King Review

From: Troy Ronda <ronda_REMOVE_THIS_FROM_EMAIL_FIRST_at_cs.toronto.edu>
Date: Thu, 3 Nov 2005 09:23:05 -0500

King: Estimating Latency between Arbitrary Internet End Hosts Review
Review by: Troy Ronda

Measuring the network latency between arbitrary hosts has many
interesting applications. The most obvious examples are nearest server
selection, measurement studies and the topology aware overlays (as
stated in the paper). The stated benefits of the King tool are accuracy,
no additional infrastructure is required (unlike IDMaps), and it only
requires a few packets to produce an estimate. Instead of deploying new
infrastructure, King uses the existing DNS infrastructure for a novel
purpose. The authors cite results showing that most end hosts in the
Internet are close to their DNS name servers, and recursive DNS queries
can measure latency between DNS servers. This simple idea has a number
of complications, as stated in the paper. 1) King must select the
closest DNS server from the list of returned name servers. The authors
use heuristics to decide the closest DNS server. 2) DNS servers can be
configured to disable recursive queries from arbitrary hosts. The
authors found that 72% of name servers associated with web servers
support recursive queries. 3) When there are multiple authoritative name
servers for a single domain, the recursive query is forward to any of
them. The authors first found that this inaccuracy is small. They also
found a method to “trick” the query to be forwarded to the name server
of their choice. The authors state that the Internet path between two
end hosts and between their name servers overlaps significantly. The two
main advantages of this tool, as stated by the authors, is due to not
requiring additional infrastructure and using online measurements. The
authors show that the accuracy of King, for measuring web hosts and
random Napster clients, is higher than IDMaps.
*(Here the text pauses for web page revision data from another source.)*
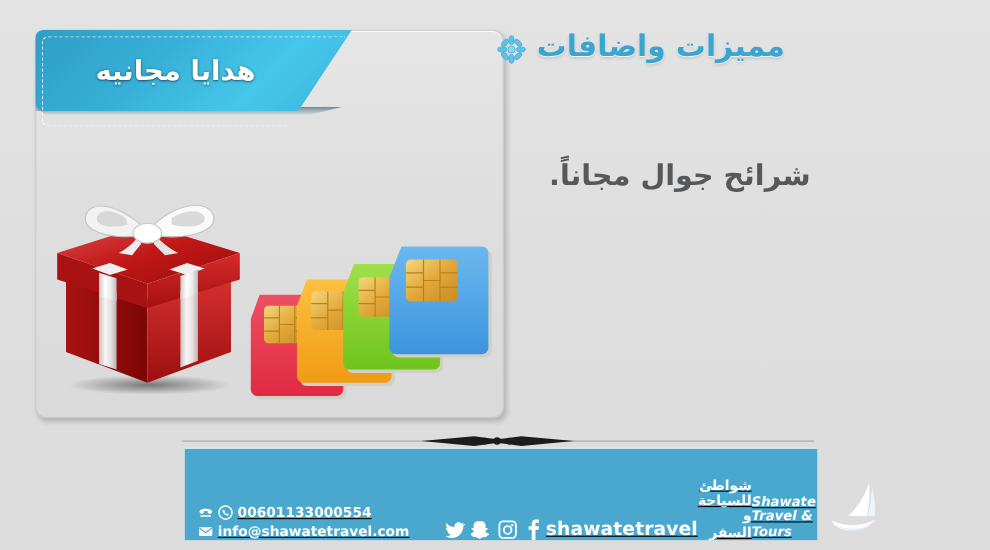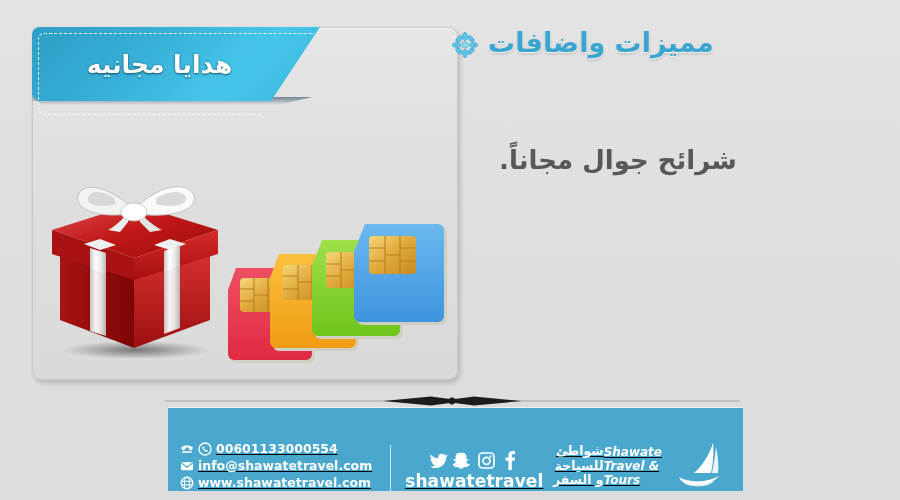--- a/index.html
+++ b/index.html
@@ -325,16 +325,6 @@
         <span>info@shawatetravel.com</span>
       </div>
 
-      <div class="crow">
-        <span class="ic">
-          <svg width="14" height="14" viewBox="0 0 14 14" aria-hidden="true">
-            <circle cx="7" cy="7" r="5.8" fill="none" stroke="#fff" stroke-width="1.3"></circle>
-            <ellipse cx="7" cy="7" rx="2.6" ry="5.8" fill="none" stroke="#fff" stroke-width="1.1"></ellipse>
-            <path d="M1.4 5.2 H12.6 M1.4 8.8 H12.6" stroke="#fff" stroke-width="1.1"></path>
-          </svg>
-        </span>
-        <span>www.shawatetravel.com</span>
-      </div>
     </div>
 
     <div class="vrule"></div>

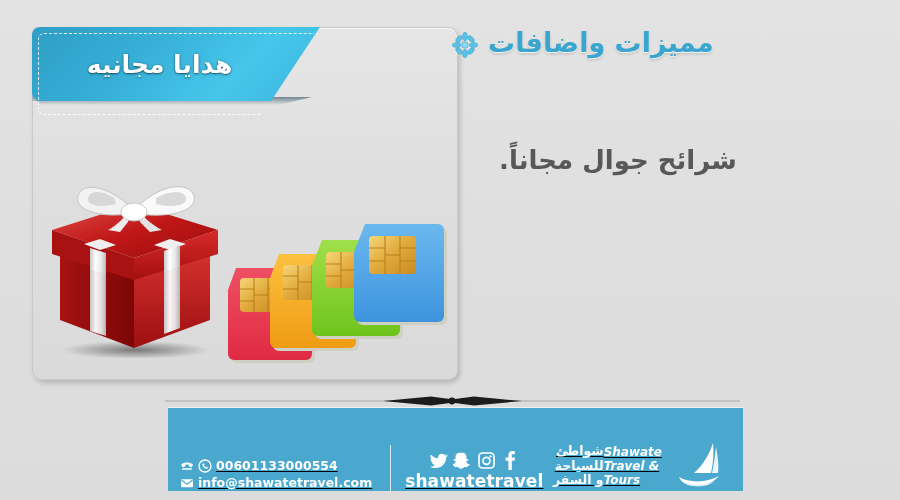--- a/index.html
+++ b/index.html
@@ -103,7 +103,7 @@
   .crow{display:flex;align-items:center;gap:4px;}
   .crow .ic{width:14px;height:14px;flex:0 0 auto;display:inline-flex;align-items:center;justify-content:center;}
   .vrule{width:2px;height:46px;background:rgba(255,255,255,.75);margin:0 14px 0 18px;}
-  .social{display:flex;flex-direction:column;align-items:center;gap:1px;}
+  .social{display:flex;flex-direction:row;align-items:center;gap:1px;}
   .social-icons{display:flex;align-items:center;gap:5px;}
   .social-icons .si{width:19px;height:19px;}
   .social-handle{color:#fff;font-size:17px;font-weight:bold;letter-spacing:.1px;}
King is an interesting tool in that it exploits existing properties
available in the Internet for a novel purpose. A major downside to the
IDMaps system is that infrastructure must be deployed. This is both
expensive and inconvenient. King, on the other hand, uses infrastructure
that is already deployed for resolving names. IDMaps is also based on
offline extrapolation while King is based on online measurements. This
supports the conclusion that King has higher accuracy. Systems like
Vivaldi also make use of existing infrastructure, namely the hosts
themselves. King also represents an advantage here as Vivaldi is not
widely deployed (yet) but DNS server are ubiquitous. I found this paper
to be strong in its analysis and an interesting read. The accuracy of
King seems to suggest that a geographic tool based on DNS servers should
also have high accuracy. I should mention that our class project is, so
far, suggesting that approximately 65% of DNS name servers on the
Internet support recursive queries.

The authors state that they expect King to work around 94% of the time.
I believe that if an administrator has disabled recursive queries on one
DNS server, odds state that both DNS servers have been disabled.
Therefore it seems that King will probably only work ~70% of the time
but, of course, I could be wrong on this intuition. To be honest, I
found the organization style distracting due to the question/answer
format but perhaps other people like to read papers this way. The other
obvious disadvantage to the King technique is that DNS name servers for
home users can be hundreds of kilometers away from the host (eg. Telus
and Sympatico). Additionally the DNS name server will be collocated at
the ISP but the home user will have a significant last mile. This is, of
course, discussed in the paper as well.